> WHAT TO PRODUCE: Go to the line below that has "with proper authentication).", print it and each line after it exactly, and stop after the line that has "- This is pretty"; leave out pictures.

> RECORDS:

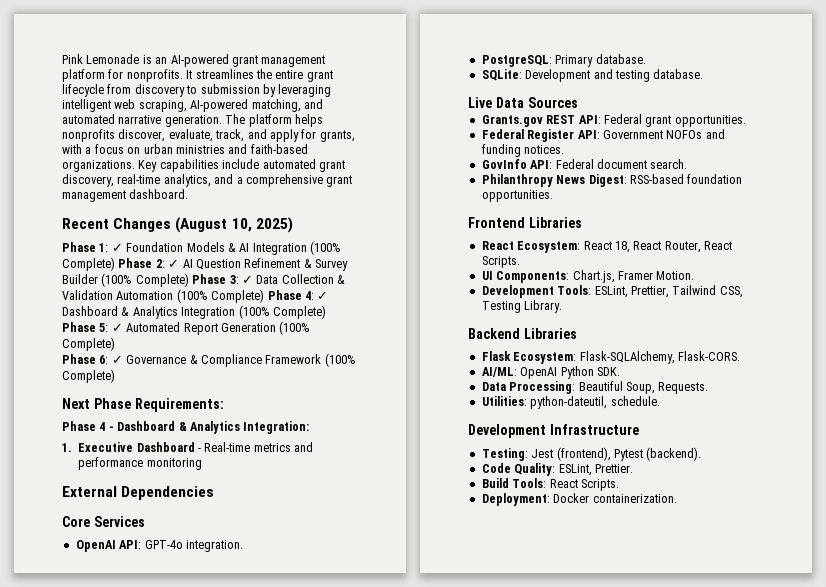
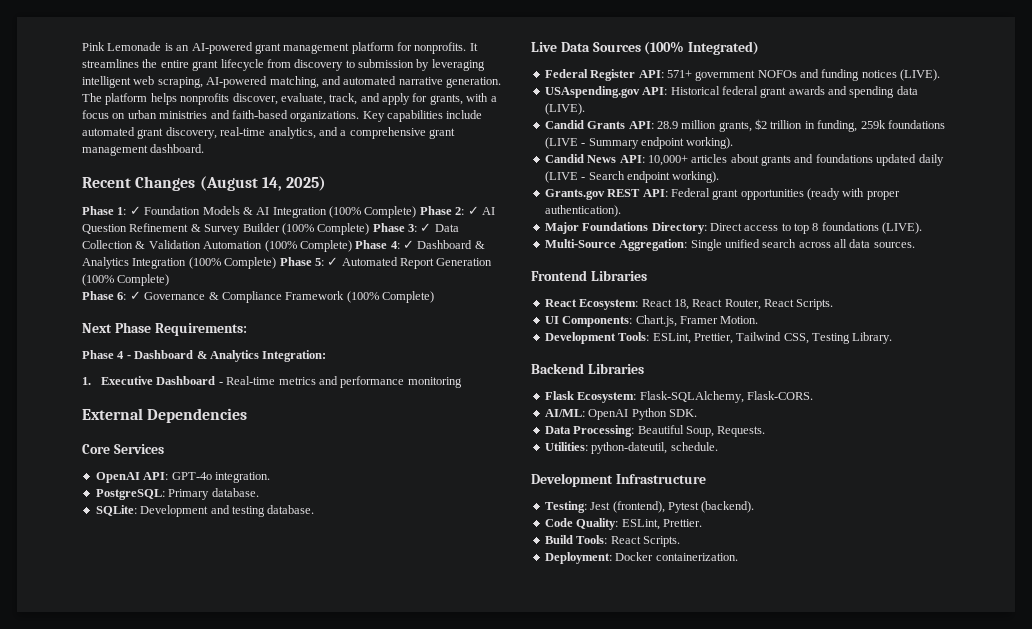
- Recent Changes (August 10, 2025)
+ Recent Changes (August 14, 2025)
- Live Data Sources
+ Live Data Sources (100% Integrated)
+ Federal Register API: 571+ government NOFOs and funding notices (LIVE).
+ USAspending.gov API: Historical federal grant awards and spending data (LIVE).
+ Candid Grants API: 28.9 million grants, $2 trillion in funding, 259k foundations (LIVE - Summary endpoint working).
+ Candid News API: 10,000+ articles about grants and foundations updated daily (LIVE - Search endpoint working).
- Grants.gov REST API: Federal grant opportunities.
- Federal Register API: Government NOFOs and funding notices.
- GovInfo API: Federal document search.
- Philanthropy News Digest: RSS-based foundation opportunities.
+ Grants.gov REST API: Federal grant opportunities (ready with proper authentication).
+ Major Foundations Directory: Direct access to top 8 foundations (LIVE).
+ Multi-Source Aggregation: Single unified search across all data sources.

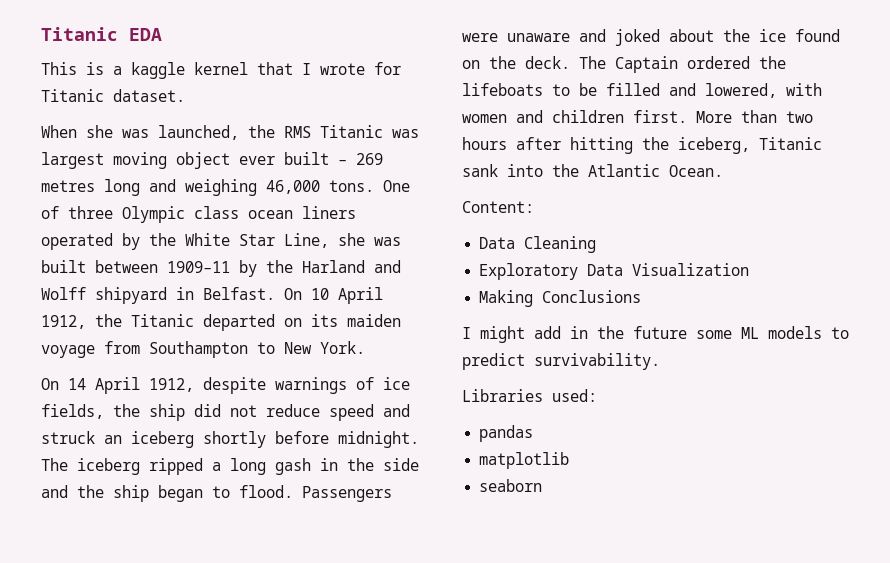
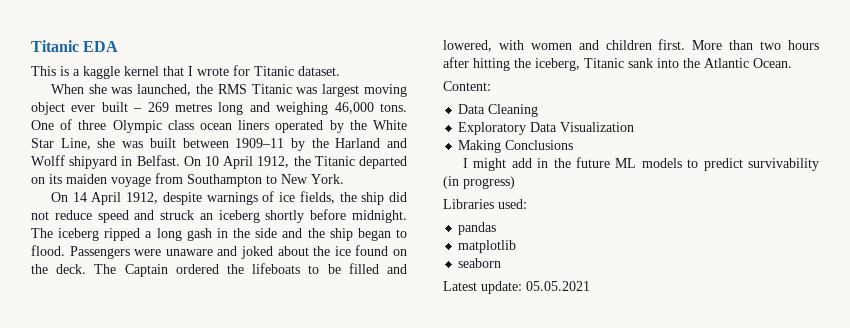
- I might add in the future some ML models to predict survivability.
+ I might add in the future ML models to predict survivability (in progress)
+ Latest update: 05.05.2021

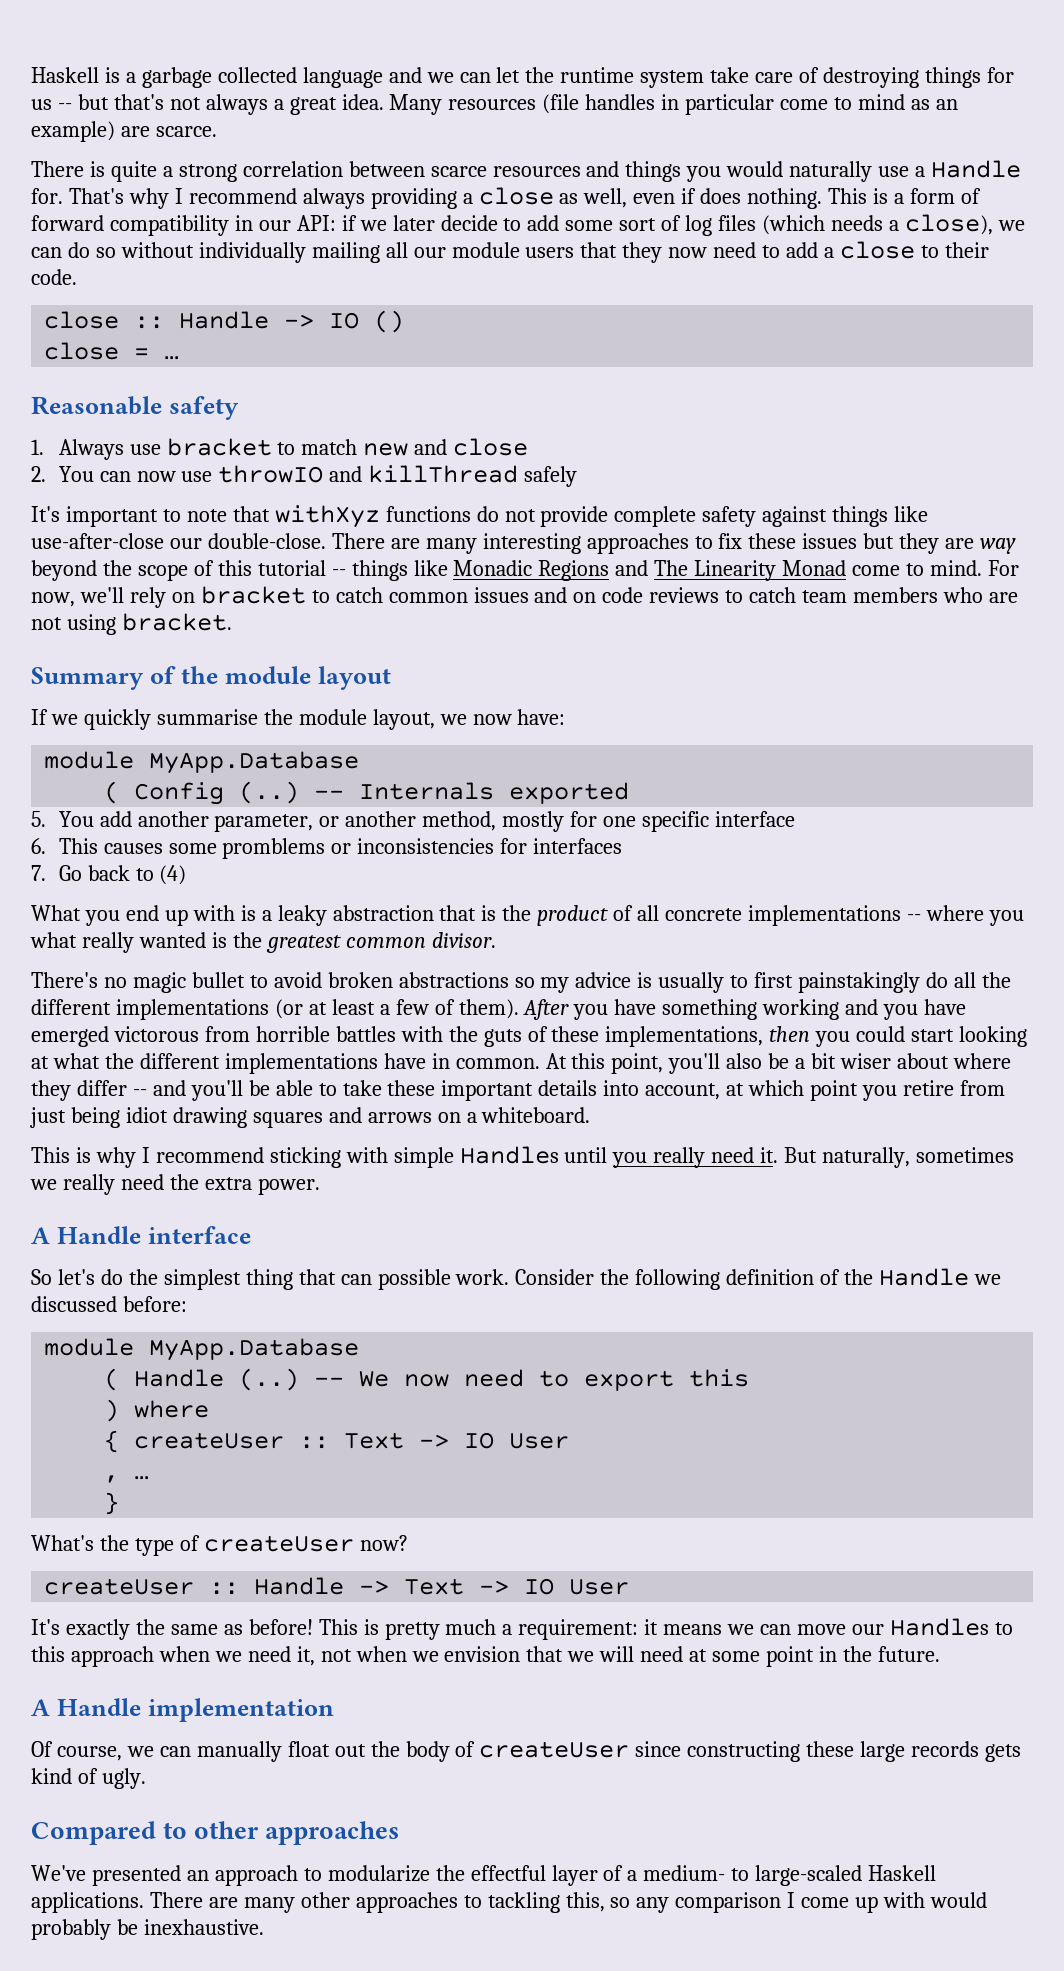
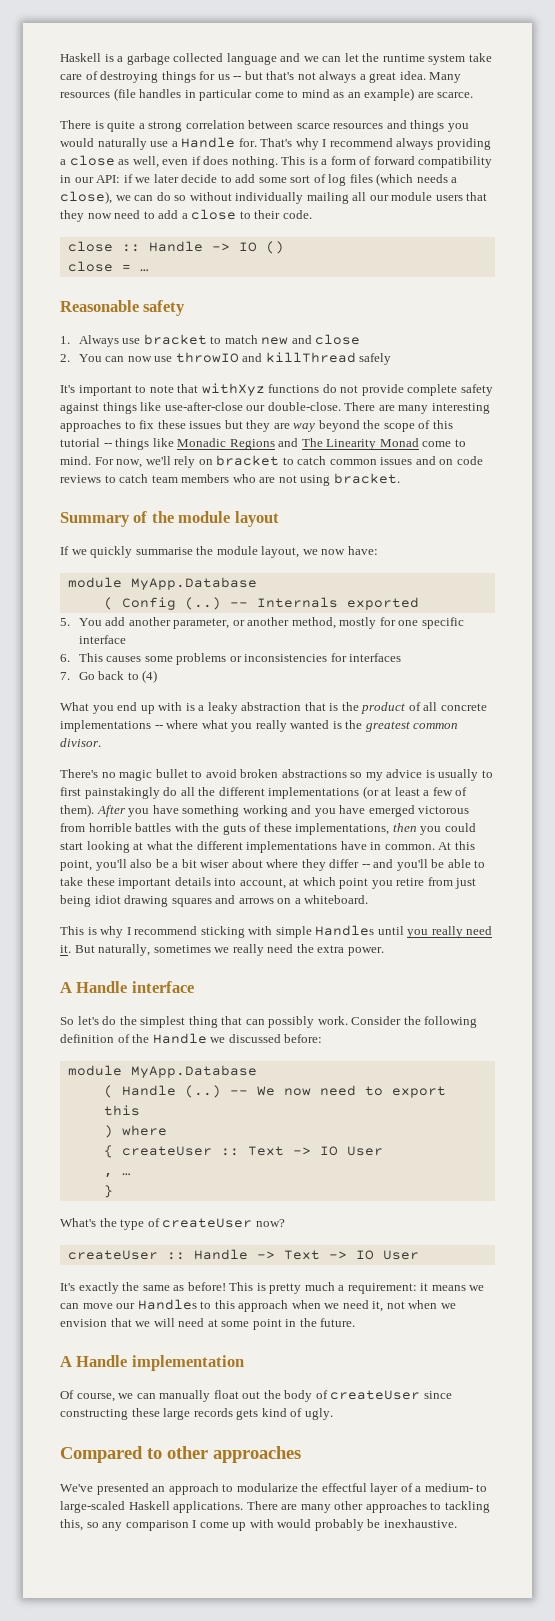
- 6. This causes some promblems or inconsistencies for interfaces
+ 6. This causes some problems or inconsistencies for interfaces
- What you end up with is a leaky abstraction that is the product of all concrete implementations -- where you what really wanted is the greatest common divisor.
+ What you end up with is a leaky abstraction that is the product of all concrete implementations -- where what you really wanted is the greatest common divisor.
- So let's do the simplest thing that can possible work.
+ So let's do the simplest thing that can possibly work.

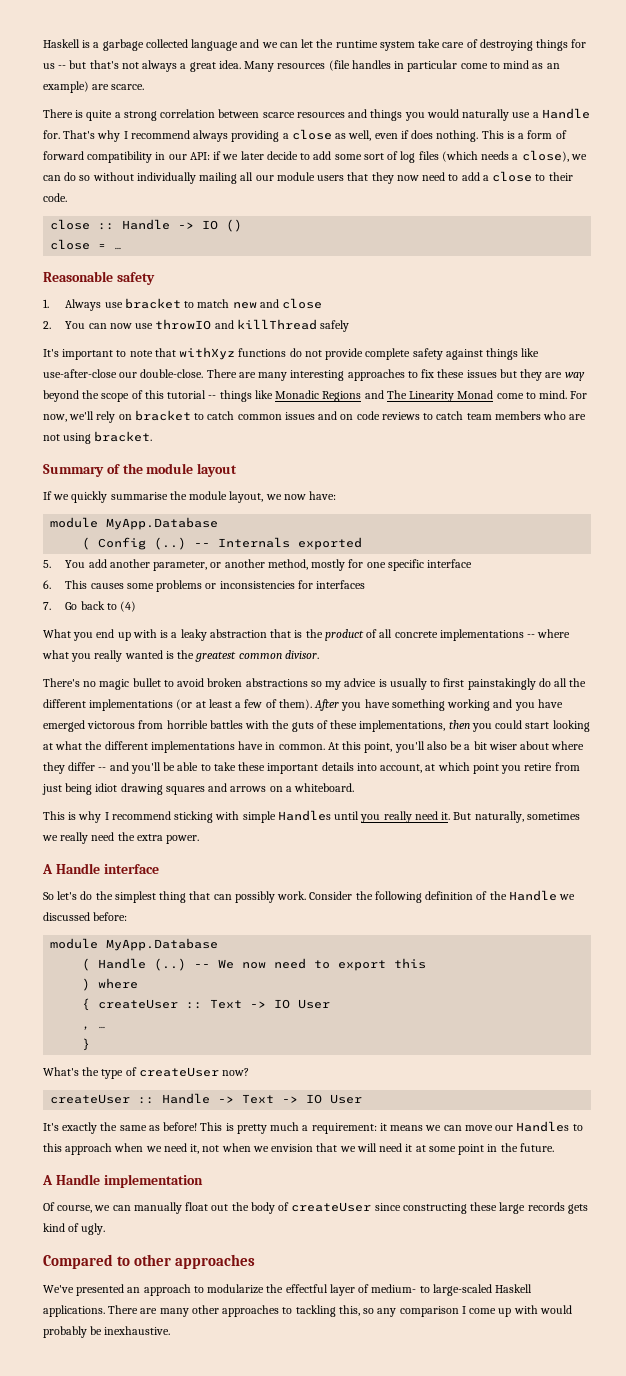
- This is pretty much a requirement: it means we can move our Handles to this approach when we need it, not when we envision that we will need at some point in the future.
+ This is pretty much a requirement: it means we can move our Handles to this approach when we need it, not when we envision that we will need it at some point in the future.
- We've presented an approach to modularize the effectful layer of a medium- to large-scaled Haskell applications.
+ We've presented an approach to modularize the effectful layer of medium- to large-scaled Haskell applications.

> SOLUTION TO THIS EXERCISE:
+ Grants.gov REST API: Federal grant opportunities (ready with proper authentication).
+ Major Foundations Directory: Direct access to top 8 foundations (LIVE).
+ Multi-Source Aggregation: Single unified search across all data sources.

- I might add in the future some ML models to predict survivability.
+ I might add in the future ML models to predict survivability (in progress)
+ Latest update: 05.05.2021

- 6. This causes some promblems or inconsistencies for interfaces
+ 6. This causes some problems or inconsistencies for interfaces
- What you end up with is a leaky abstraction that is the product of all concrete implementations -- where you what really wanted is the greatest common divisor.
+ What you end up with is a leaky abstraction that is the product of all concrete implementations -- where what you really wanted is the greatest common divisor.
- So let's do the simplest thing that can possible work.
+ So let's do the simplest thing that can possibly work.

- This is pretty much a requirement: it means we can move our Handles to this approach when we need it, not when we envision that we will need at some point in the future.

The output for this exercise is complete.